Updated April 10
A group of mostly Israeli and American Jews gathered at Lake Merritt in Oakland to paint a mural calling for a cease-fire in Gaza on Sunday, six months to the day since the start of the Israel-Hamas war.
By Monday afternoon, the artwork was gone — an allegory, perhaps, about the current prospects for peace in the Middle East.
The mural, which was painted in the street by dozens of volunteers using non-permanent tempera paint, included several anti-war messages, including “None of us are safe until all of us are safe,” “Ceasefire now! Release all hostages!” and “End the war!” in English, Hebrew and Arabic. It also featured a dove and olive branches with leaves in the colors of the Israeli and Palestinian flags.
Artist Leah Yael Levy of Berkeley told J. she was surprised that the mural, which she designed with input from members of the SF Bay Activists for Peace collective, vanished within 24 hours.
“It’s too bad that it got washed out so fast, but this wasn’t made to last,” said Levy, who was born on a moshav in northern Israel and has lived in the Bay Area since 2015. “It’s more like a sand mandala action, where you’re making it for the act of making it, not for it to last forever.”
A spokesperson for the city of Oakland told J. on Wednesday that city workers did not remove the mural. Levy said her group did not need a permit because they used water-soluble paint.

SF Bay Activists for Peace is led by local Israelis who met at pro-democracy rallies organized by UnXeptable last summer. The group has hosted several peace vigils across the Bay Area since January and had discussed organizing an art-making event for several weeks. David Solnit, a local artist-organizer known for his climate-related murals, provided guidance and materials.
Shimrit Braun Kamin, a co-leader of SF Bay Activists for Peace, said it took volunteers about three hours to paint the mural while Israeli and Iranian musicians performed and a special “de-escalation team” responded to questions from passersby. Lake Merritt was chosen as the location for the mural because many East Bay residents are involved with SF Bay Activists for Peace, she said, and because volunteers would not block traffic on Lakeshore Avenue while painting in the street.
“We tried to create a space where people who believe in the same values can come together and create something,” said Braun Kamin, who works as the associate director of the New Israel Fund in San Francisco. “It was also about this fact that you’re not alone, that we’re here as a community.”
SF Bay Activists for Peace is one of the few activist groups in the Bay Area calling for a bilateral cease-fire, a hostage deal, humanitarian aid to Gaza and a diplomatic solution to the Israeli-Palestinian conflict.
Rabbi Jeremy Sher helped paint the mural and also served on the de-escalation team.

“I had a number of conversations with bystanders that ranged from interest to a couple of discussions that were a little bit more political,” he told J. “They were on the anti-Israel side, and that’s fine. I understand why people would be anti-Israel in this climate. I’m certainly anti what Israel is doing right now.”
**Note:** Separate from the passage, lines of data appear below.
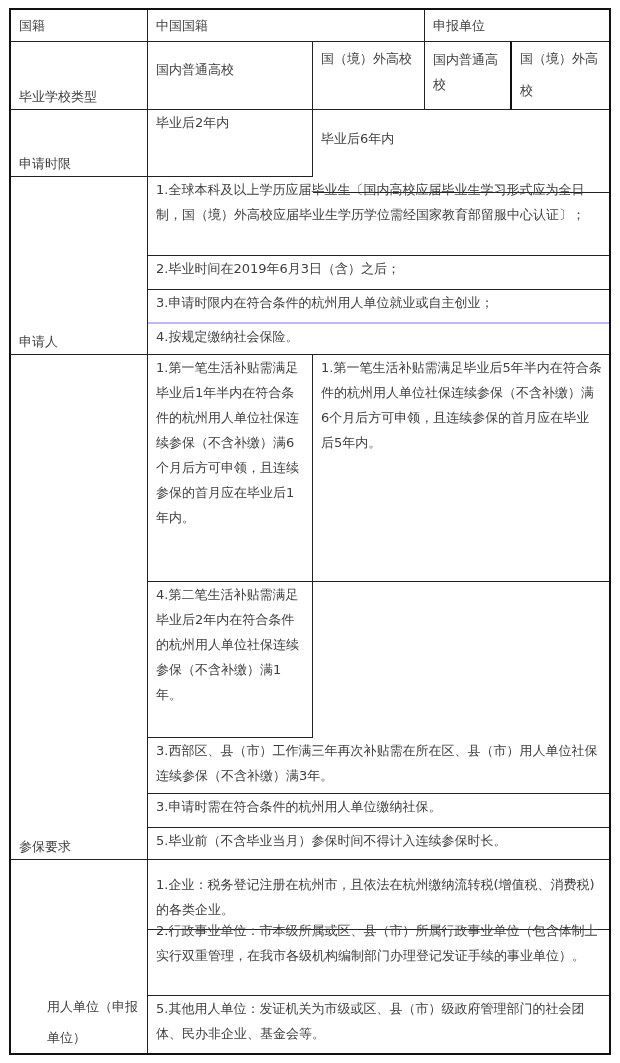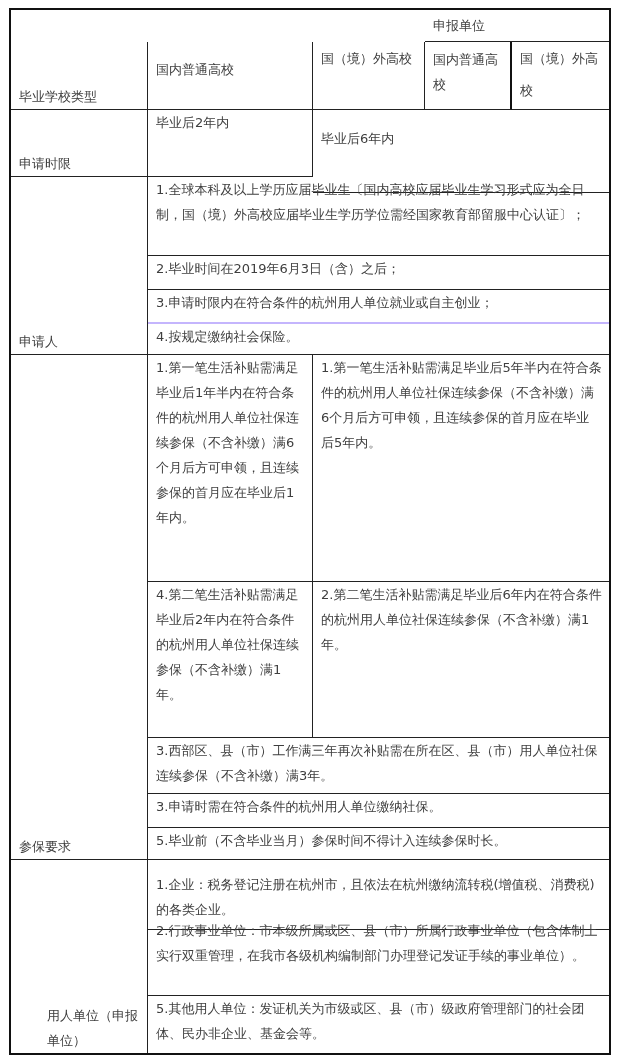--- a/index.html
+++ b/index.html
@@ -20,6 +20,7 @@
 
 <div class="tbl">
 
+  <div class="c" style="left:0;top:0;width:137px;height:32px;">国籍</div>
   <div class="c nr" style="left:414px;top:0;width:184px;height:32px;">申报单位</div>
 
   <div class="c lbl" style="left:0;top:32px;width:137px;height:68px;">

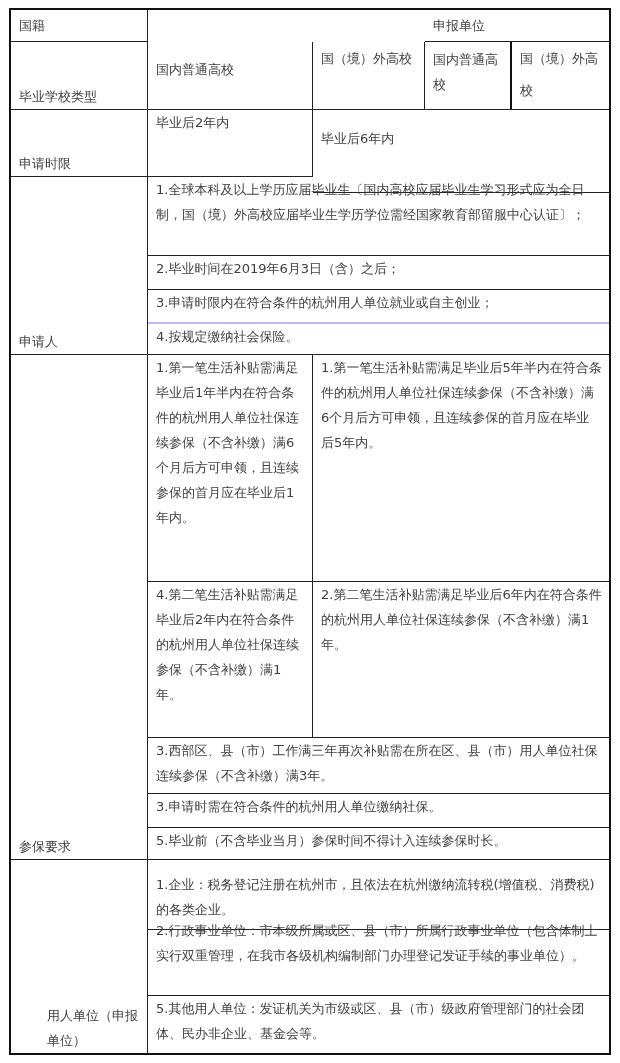--- a/index.html
+++ b/index.html
@@ -21,6 +21,7 @@
 <div class="tbl">
 
   <div class="c" style="left:0;top:0;width:137px;height:32px;">国籍</div>
+  <div class="c" style="left:137px;top:0;width:277px;height:32px;">中国国籍</div>
   <div class="c nr" style="left:414px;top:0;width:184px;height:32px;">申报单位</div>
 
   <div class="c lbl" style="left:0;top:32px;width:137px;height:68px;">

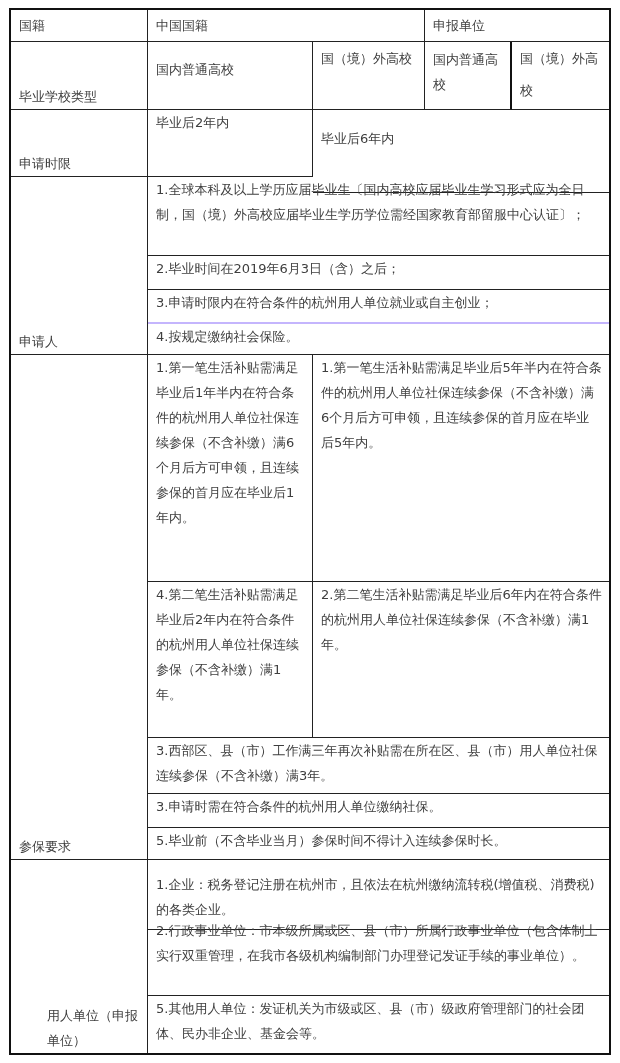--- a/index.html
+++ b/index.html
@@ -52,7 +52,6 @@
   <div class="c" style="left:137px;top:345px;width:165px;height:227px;padding-top:0;">1.第一笔生活补贴需满足毕业后1年半内在符合条件的杭州用人单位社保连续参保（不含补缴）满6个月后方可申领，且连续参保的首月应在毕业后1年内。</div>
   <div class="c nr" style="left:302px;top:345px;width:296px;height:227px;padding-top:0;">1.第一笔生活补贴需满足毕业后5年半内在符合条件的杭州用人单位社保连续参保（不含补缴）满6个月后方可申领，且连续参保的首月应在毕业后5年内。</div>
   <div class="c" style="left:137px;top:572px;width:165px;height:156px;padding-top:0;">4.第二笔生活补贴需满足毕业后2年内在符合条件的杭州用人单位社保连续参保（不含补缴）满1年。</div>
-  <div class="c nr" style="left:302px;top:572px;width:296px;height:156px;padding-top:0;">2.第二笔生活补贴需满足毕业后6年内在符合条件的杭州用人单位社保连续参保（不含补缴）满1年。</div>
   <div class="c nr" style="left:137px;top:728px;width:461px;height:56px;padding-top:0;">3.西部区、县（市）工作满三年再次补贴需在所在区、县（市）用人单位社保连续参保（不含补缴）满3年。</div>
   <div class="c nr" style="left:137px;top:784px;width:461px;height:34px;padding-top:0;">3.申请时需在符合条件的杭州用人单位缴纳社保。</div>
   <div class="c nr" style="left:137px;top:818px;width:461px;height:32px;padding-top:0;">5.毕业前（不含毕业当月）参保时间不得计入连续参保时长。</div>

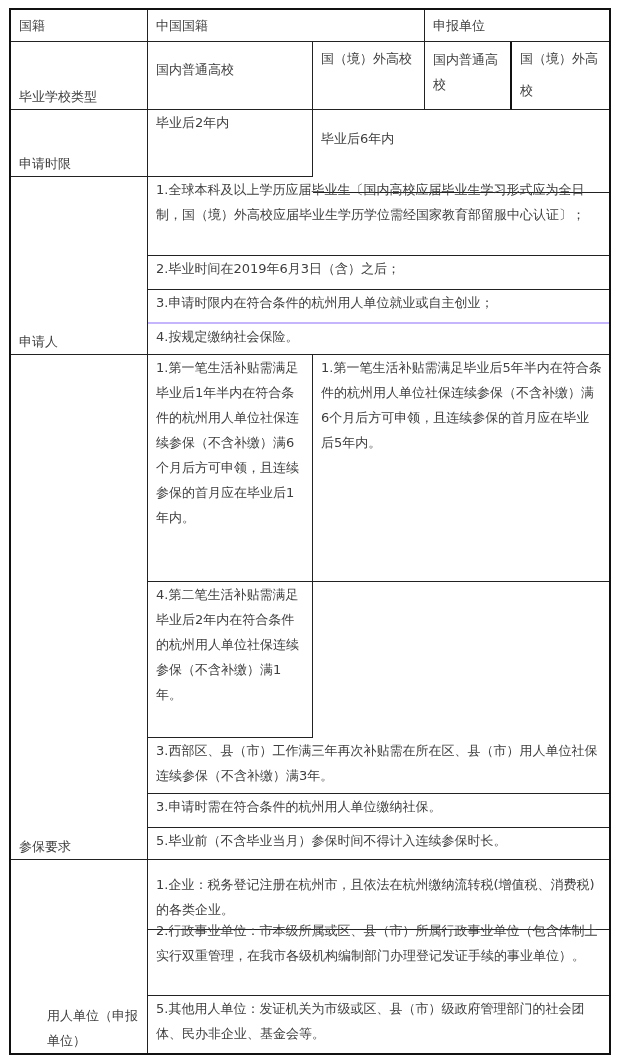--- a/index.html
+++ b/index.html
@@ -56,7 +56,7 @@
   <div class="c nr" style="left:137px;top:784px;width:461px;height:34px;padding-top:0;">3.申请时需在符合条件的杭州用人单位缴纳社保。</div>
   <div class="c nr" style="left:137px;top:818px;width:461px;height:32px;padding-top:0;">5.毕业前（不含毕业当月）参保时间不得计入连续参保时长。</div>
 
-  <div class="c lbl nb" style="left:0;top:850px;width:137px;height:193px;line-height:25px;padding-left:36px;">
+  <div class="c lbl nb" style="left:0;top:850px;width:137px;height:193px;line-height:31px;padding-left:36px;">
       <span>用人单位（申报单位）</span>
     </div>
   <div class="c nr" style="left:137px;top:850px;width:461px;height:58px;padding-top:0;margin-top:12px;">1.企业：税务登记注册在杭州市，且依法在杭州缴纳流转税(增值税、消费税)的各类企业。</div>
Sher made aliyah in 2015 while studying in Israel and has since moved to Oakland. He criticized the Israeli government for “totally descending to their level, if not worse” in its response to the Oct. 7 Hamas massacre.
He said he appreciated how the Lake Merritt mural delivered a strong anti-war message in an aesthetically pleasing way. “The circular format is very inclusive, and it’s in harmony with the urban environment,” he said. (The people who removed the mural apparently disagreed.)
Among the musicians who performed on Sunday was Palestinian American singer and sound healing practitioner Manaar Azreik, who was born in Beersheva and moved to the U.S. in 2006.
Most Palestinians in the Bay Area are focused on their communal needs and don’t want to associate with Zionists right now, according to Azreik, who is Christian and uses they/them pronouns. They decided to participate in the peace mural event because they believe a unified protest movement is needed to bring the war to an end.
“It’s important to show that we have our willpower,” they said. “That’s how they stopped the Vietnam War, for example. People got together with one voice and they said enough is enough.”
About the mural, they said, “It was a beautiful creation. I’m sorry to hear that it was removed.”
Levy, the artist, said she found some solace in knowing that the mural was not defaced, as others around the Bay Area have been — including one painted by a Palestinian American artist in October in the Noe Valley neighborhood of San Francisco that many Jewish residents found objectionable.
“Part of why we felt the urge to do this is to make art that is less about triggering people and more about the future and cooperation,” she said. “Art has a power to transcend the written language and can open up the conversation.”